Not long ago, I heard a speaker at a presentation state that they'd based their determination of the "window of compromise" on a single data point, and one that had been misinterpreted. They'd stated that the ShimCache/AppCompatCache timestamp for a binary was the "time of execution", and extended the "window of compromise" in their report from a few weeks to four years, without taking time stomping into account. After the presentation was over, I had a chat with the speaker and walked through my reasoning. Unfortunately, the case they'd presented on had been completed (and adjudicated) two years prior to the presentation. For this case, the victim had been levied a fine based on the "window of compromise".
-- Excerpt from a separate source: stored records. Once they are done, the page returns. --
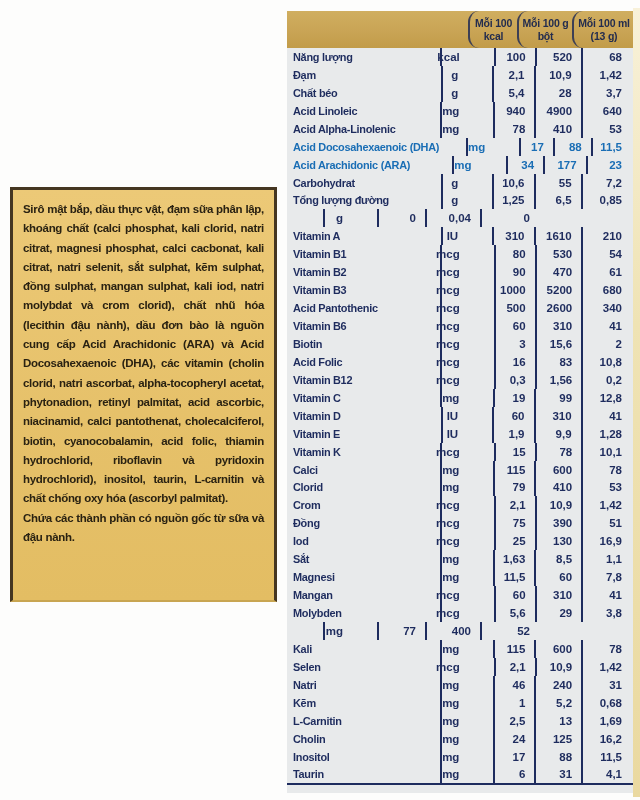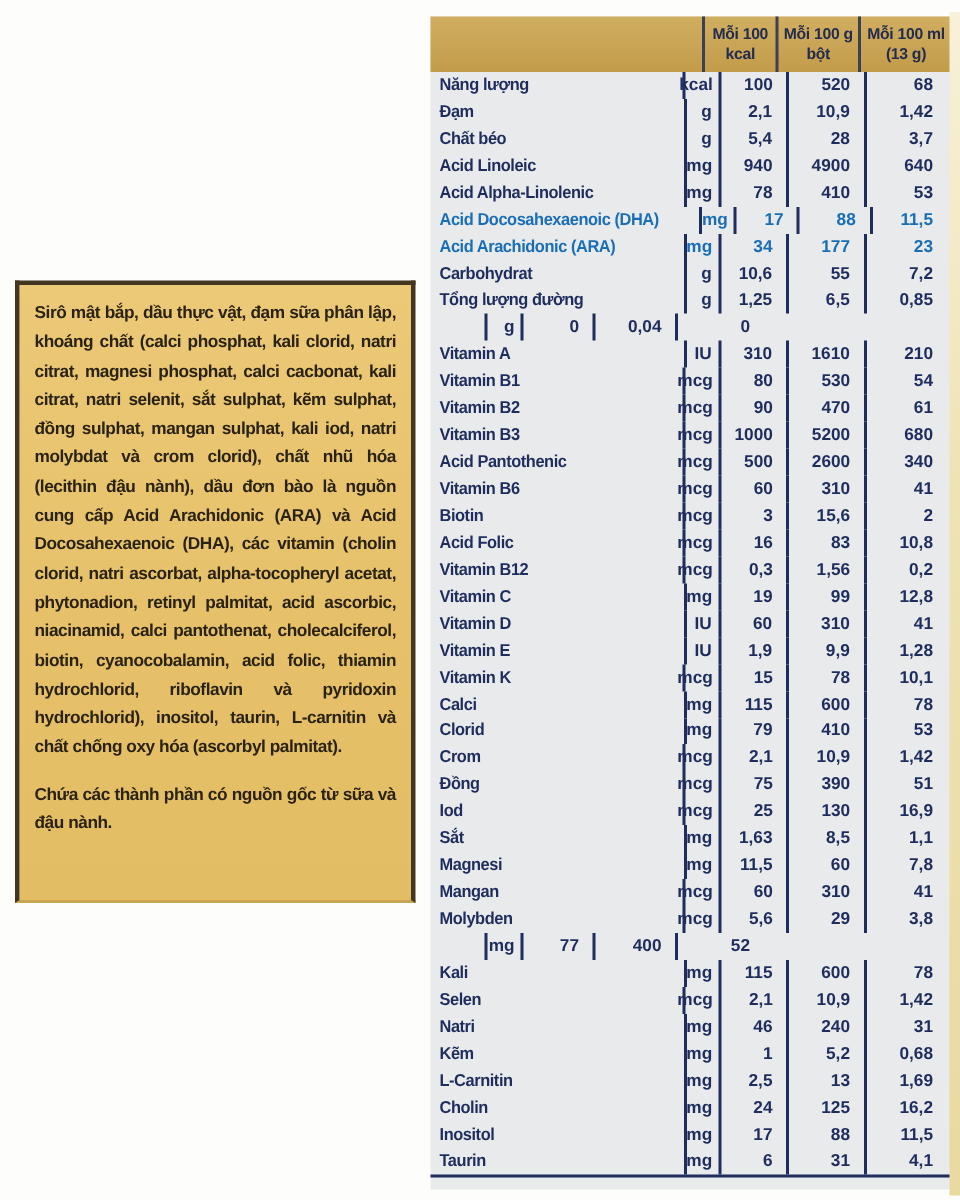--- a/index.html
+++ b/index.html
@@ -45,7 +45,7 @@
     color:#232c4e;font-weight:bold;font-size:10.5px;line-height:1.18;
     letter-spacing:-0.2px;text-align:center;
   }
-  .th{display:flex;flex-direction:column;align-items:center;justify-content:center;}
+  .th{display:flex;flex-direction:column;align-items:center;justify-content:center;border-radius:11px;}
   .th-name{width:181px;}
   .th-c1{width:49px;border-left:2px solid #3c3f55;}
   .th-c2{width:55px;border-left:2px solid #3c3f55;}

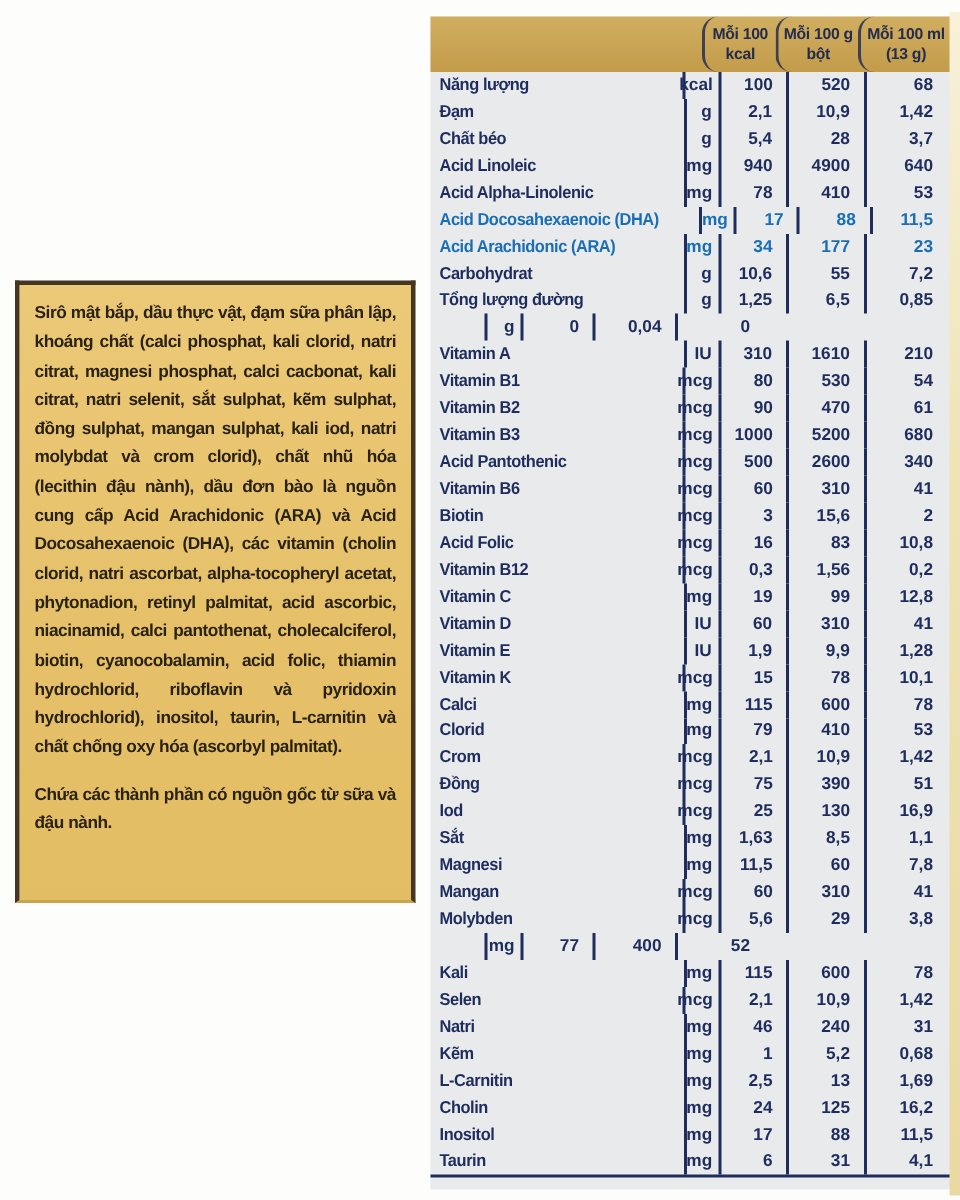--- a/index.html
+++ b/index.html
@@ -58,7 +58,7 @@
   .td.name{width:143px;padding-left:6px;white-space:nowrap;overflow:visible;}
   .td.name span{transform:scaleX(.95);transform-origin:left center;letter-spacing:-0.3px;}
   .td.unit{width:24px;justify-content:flex-end;padding-right:4px;border-left:2px solid var(--navy);margin-left:36px;}
-  .td.v1{width:48px;justify-content:flex-end;padding-right:9px;border-left:2px solid var(--navy);}
+  .td.v1{width:48px;justify-content:flex-end;padding-right:9px;border-left:2px solid var(--navy);margin-left:30px;}
   .td.v2{width:55px;justify-content:flex-end;padding-right:9px;border-left:2px solid var(--navy);}
   .td.v3{width:62px;justify-content:flex-end;padding-right:12px;border-left:2px solid var(--navy);}
 

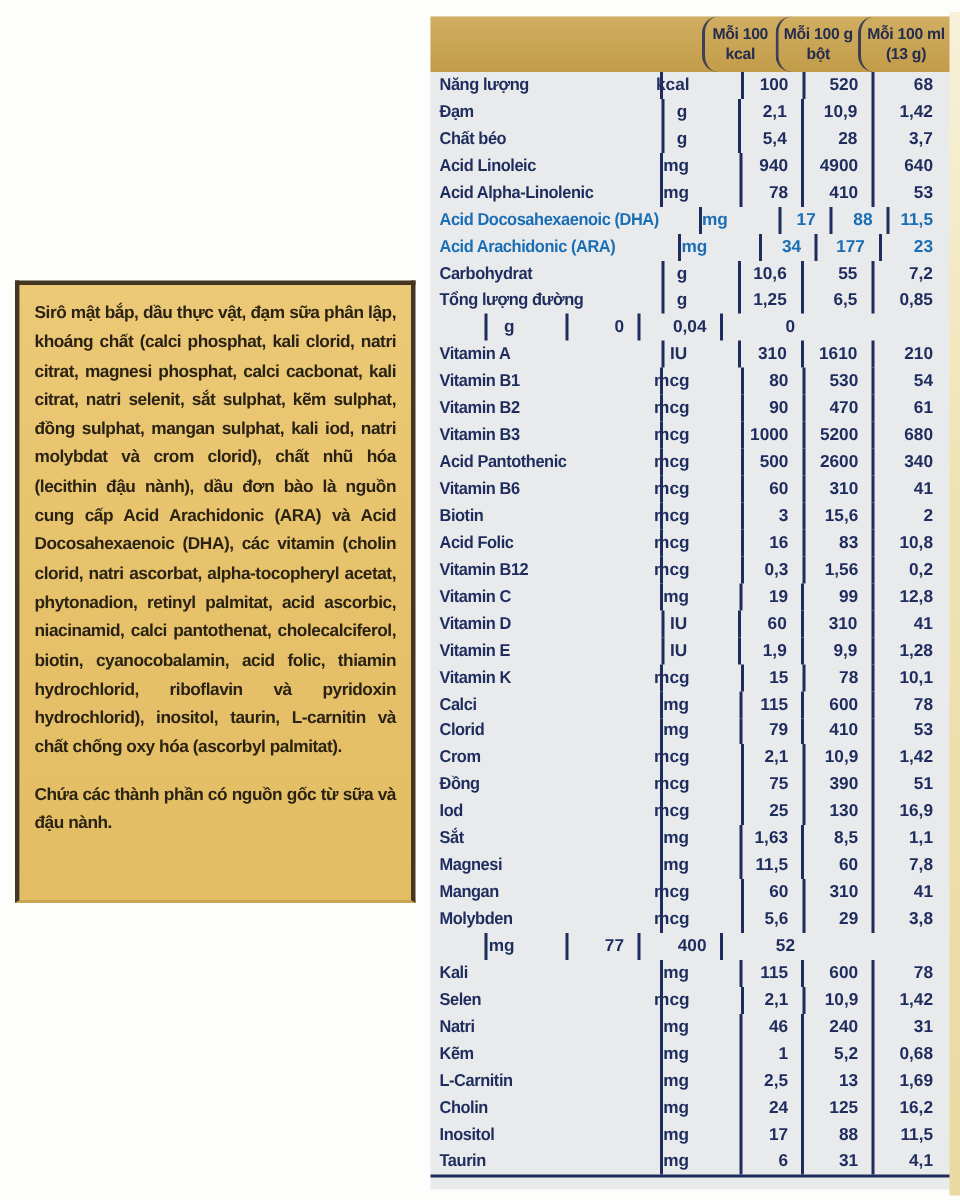--- a/index.html
+++ b/index.html
@@ -32,7 +32,7 @@
     margin:6px 5px 0 5px;color:var(--ink);font-weight:bold;
     font-size:11.5px;letter-spacing:-0.3px;line-height:19.3px;text-align:justify;
   }
-  .ing-text.note{margin-top:12px;}
+  .ing-text.note{margin-top:0;}
 
   
   .card{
Very often, we'll see analysts referring to a single artifact (ShimCache entry, perhaps an entry in the AmCache.hve file, etc.) as definitive proof of execution. This is perhaps an understanding based on over-simplification of the nature of the artifact, and without corresponding artifacts from the constellation, will lead to inaccurate findings. It is often not until we peel back the layers of the analysis "onion" that it becomes evident that the finding, as well as the accumulated findings of the incident, were incorrectly based on individual artifacts, from data sources viewed in isolation from other pertinent data sources. Further, the nature of those artifacts being misinterpreted; rather than demonstrating program execution, they simply illustrate the existence of a file on the system.

Summary

Over the years that I've been doing DFIR work, little in the way of "analysis" has changed. We started out with getting a few hard drives that we imaged and analyzed, to going on-site to do collections of images, then to doing triage collections to scope the systems that needed to be analyzed. We then extended our reach further through the use of EDR telemetry, but analysis still came down to individual analysts applying just their own knowledge and experience to collected data sources. It's time we change this model, and leverage the capabilities we have on hand in order to provide more consistent, efficient, accurate, and timely analysis.